(Change listing data)
========================================================================

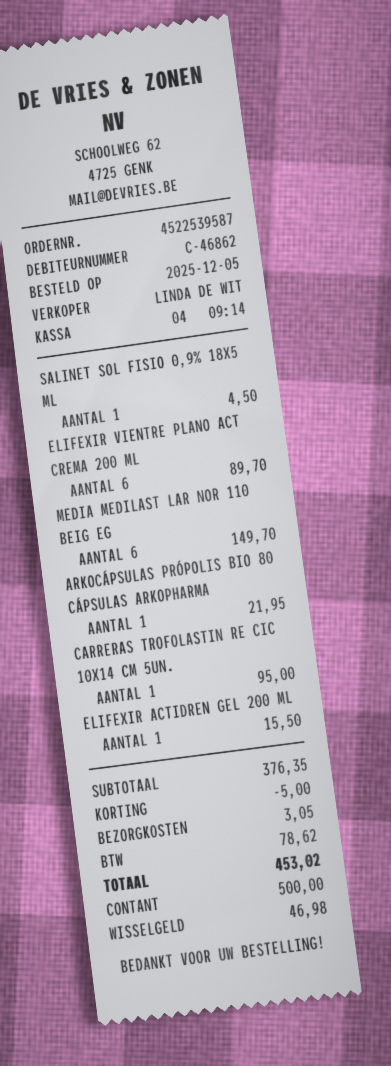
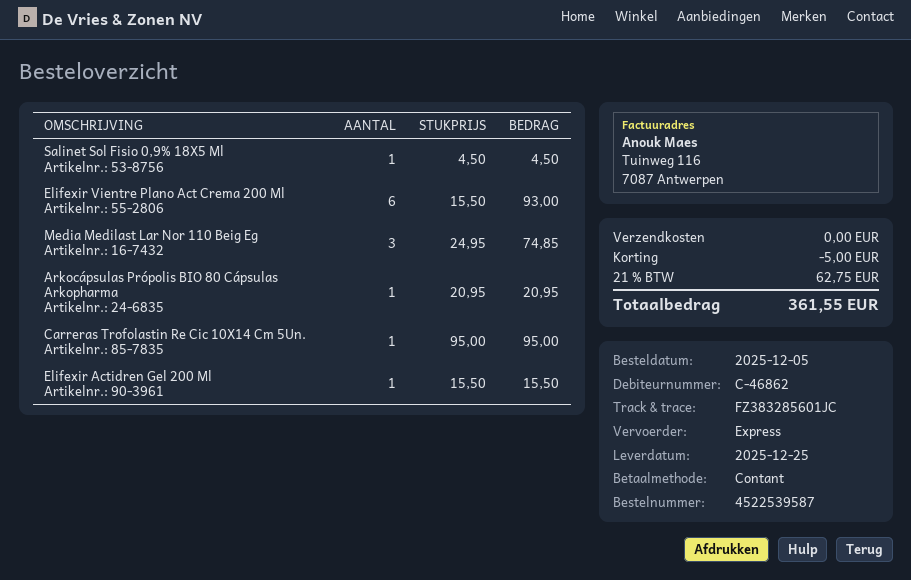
ELIFEXIR VIENTRE PLANO ACT CREMA 200 ML: 6 for 89.70 -> 6 for 93.00
MEDIA MEDILAST LAR NOR 110 BEIG EG: 6 for 149.70 -> 3 for 74.85
ARKOCÁPSULAS PRÓPOLIS BIO 80 CÁPSULAS ARKOPHARMA: 1 for 21.95 -> 1 for 20.95
shipping: 3.05 -> 0.00
tax: 78.62 -> 62.75
total: 453.02 -> 361.55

========================================================================

PROBLEM TO WORK ON:
With images excluded, write the records above out again exactly.

SOLUTION FOR THIS PROBLEM:
ELIFEXIR VIENTRE PLANO ACT CREMA 200 ML: 6 for 89.70 -> 6 for 93.00
MEDIA MEDILAST LAR NOR 110 BEIG EG: 6 for 149.70 -> 3 for 74.85
ARKOCÁPSULAS PRÓPOLIS BIO 80 CÁPSULAS ARKOPHARMA: 1 for 21.95 -> 1 for 20.95
shipping: 3.05 -> 0.00
tax: 78.62 -> 62.75
total: 453.02 -> 361.55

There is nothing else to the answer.